There is some debate whether these mind-weapons are not
already in 'low profile' service. By projecting such developments into the
future, the authors of New Vistas might be camouflaging present day
capabilities. A similar futuristic scenario with many references to mind
manipulation is described in The Revolution in Military Affairs and
Conflict Short of War(US Army War College, 1994). Authors Steven Metz and
James Kievit declare: "Behaviour modification is a key component of
peace enforcement" and "The advantage of [using] directed energy
systems is deniability." Savvy individuals, the authors ask:
"Against whom is such deniability aimed?" The direct answer is
"the American people". So much for 'open government'.

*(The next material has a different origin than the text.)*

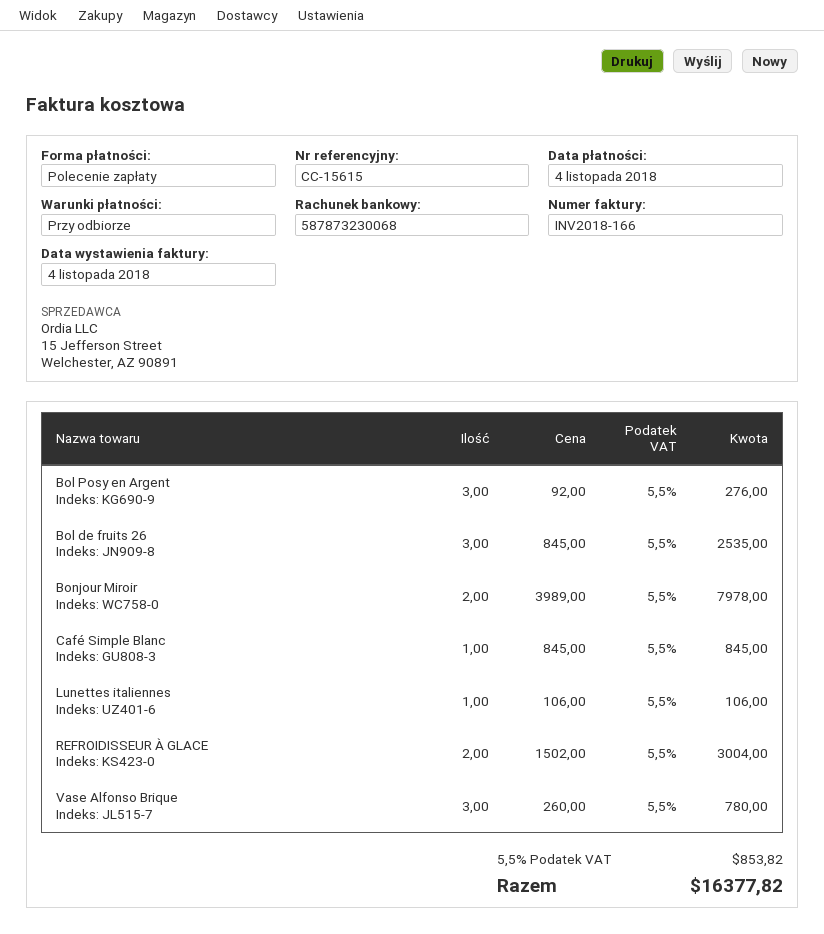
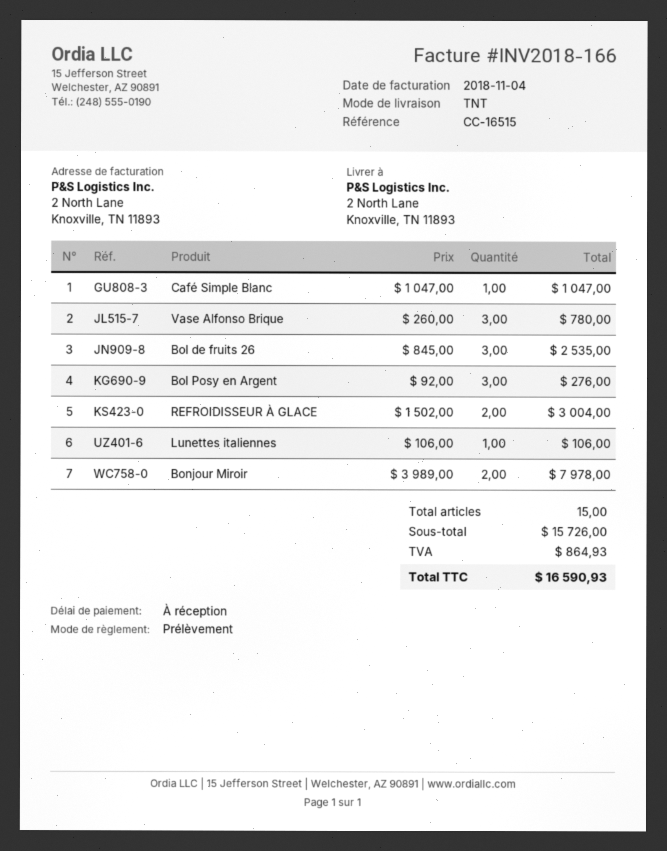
reference: CC-15615 -> CC-16515
Café Simple Blanc: 1 x 845.00 = 845.00 -> 1 x 1047.00 = 1047.00
tax: 853.82 -> 864.93
total: 16377.82 -> 16590.93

Set in the year 2010, Metz and Kievit write of
"perception moulding" and "advanced
psycho-technologies" to avoid irksome public protest, but that is
just the beginning. The major obstacle, they believe, is that
"traditional American ethics [are] a major hindrance," and thus,
sadly "old-fashioned notions of personal privacy and national
sovereignty [are to be] changed."
Individuals unwilling to go along with the revolutionary
changes are "identified using comprehensive inter-agency integrated
databases." They will then be "catergorized" and
"sophisticated computerized personality simulations" will be
used "to develop, tailor and focus psychological campaigns for [ie.
against] each."
Other techniques to be used in association with these new
mind weapons, including 'morphing' a present-day ability that controls
the distortion of TV images.8 So, if you are lucky enough not to have your
brains electronically scrambled or erased the electronic news media
will be manipulated especially for you, presenting convincing
near-real-life visual images through your combined TV set-cum-internet
interface.
While these new-age Da Vinci's continue to create their
speckled visions of our future, we should ask some hard question now;
specifically: "Is this technology just a futuristic dream or is it
here today?"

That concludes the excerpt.